Your answer must be every line of the data that contains "border".

>>

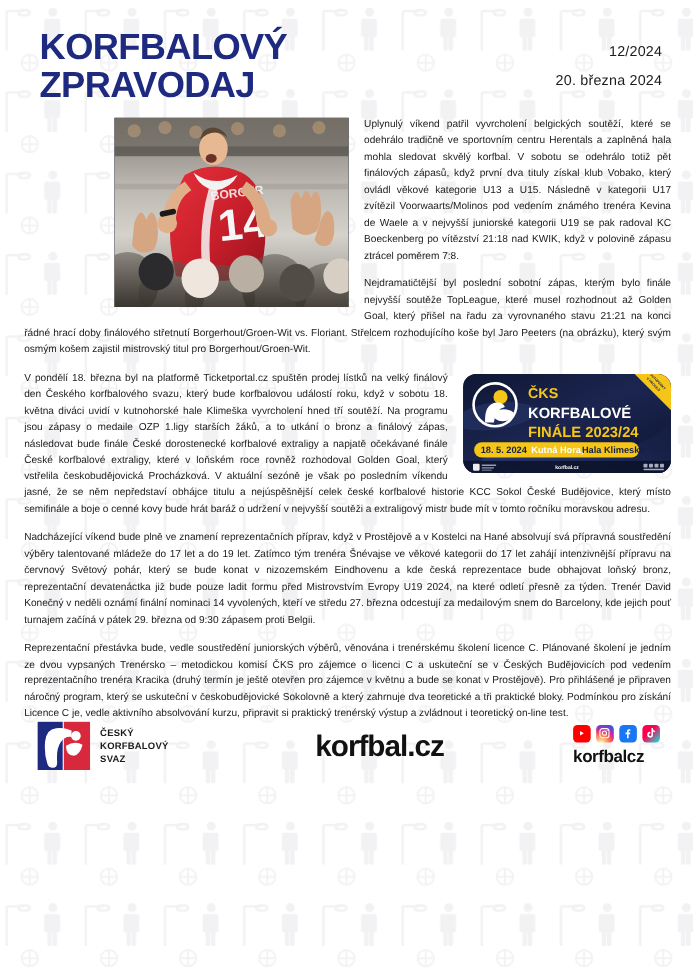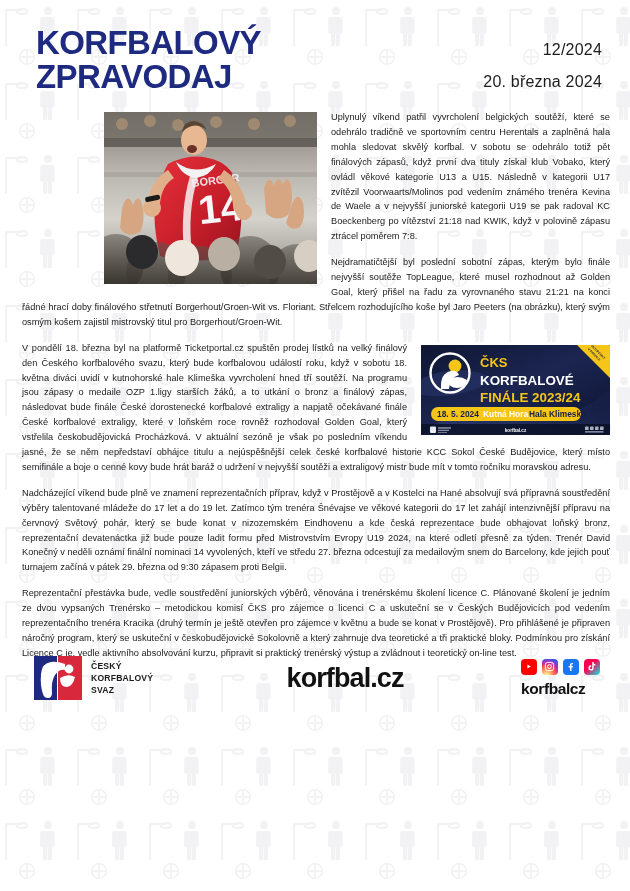--- a/index.html
+++ b/index.html
@@ -53,7 +53,7 @@
   .issue-block {
     text-align: right;
     padding-top: 8px;
-    font-size: 16px;
+    font-size: 13px;
     color: #1c1c1c;
     line-height: 2.0;
     letter-spacing: 0.2px;

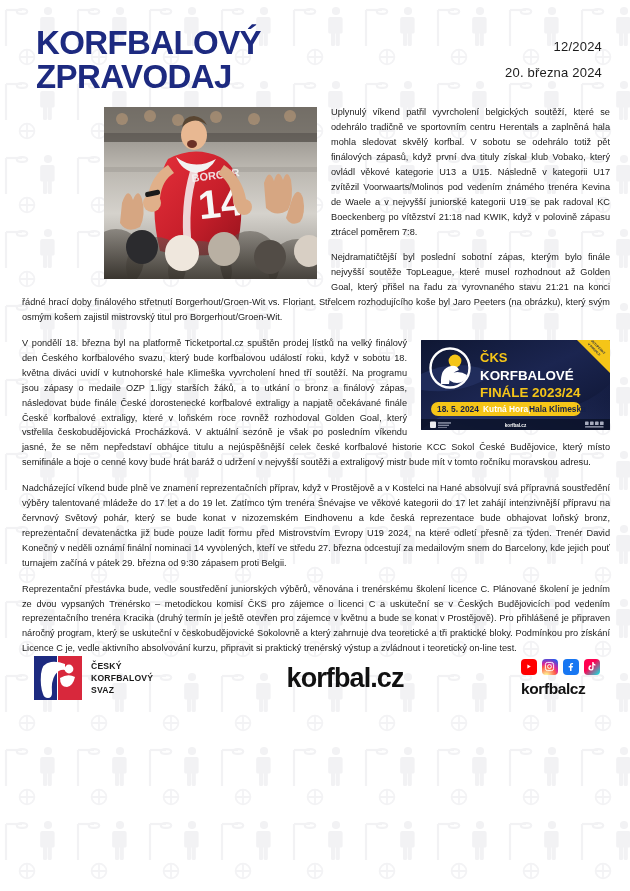--- a/index.html
+++ b/index.html
@@ -92,7 +92,7 @@
     position: relative;
     overflow: hidden;
     background: #131a3a;
-    border-radius: 1px;
+    border-radius: 12px;
   }
 
   .clear { clear: both; }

<<

Task solution ▸
-    border-radius: 1px;
+    border-radius: 12px;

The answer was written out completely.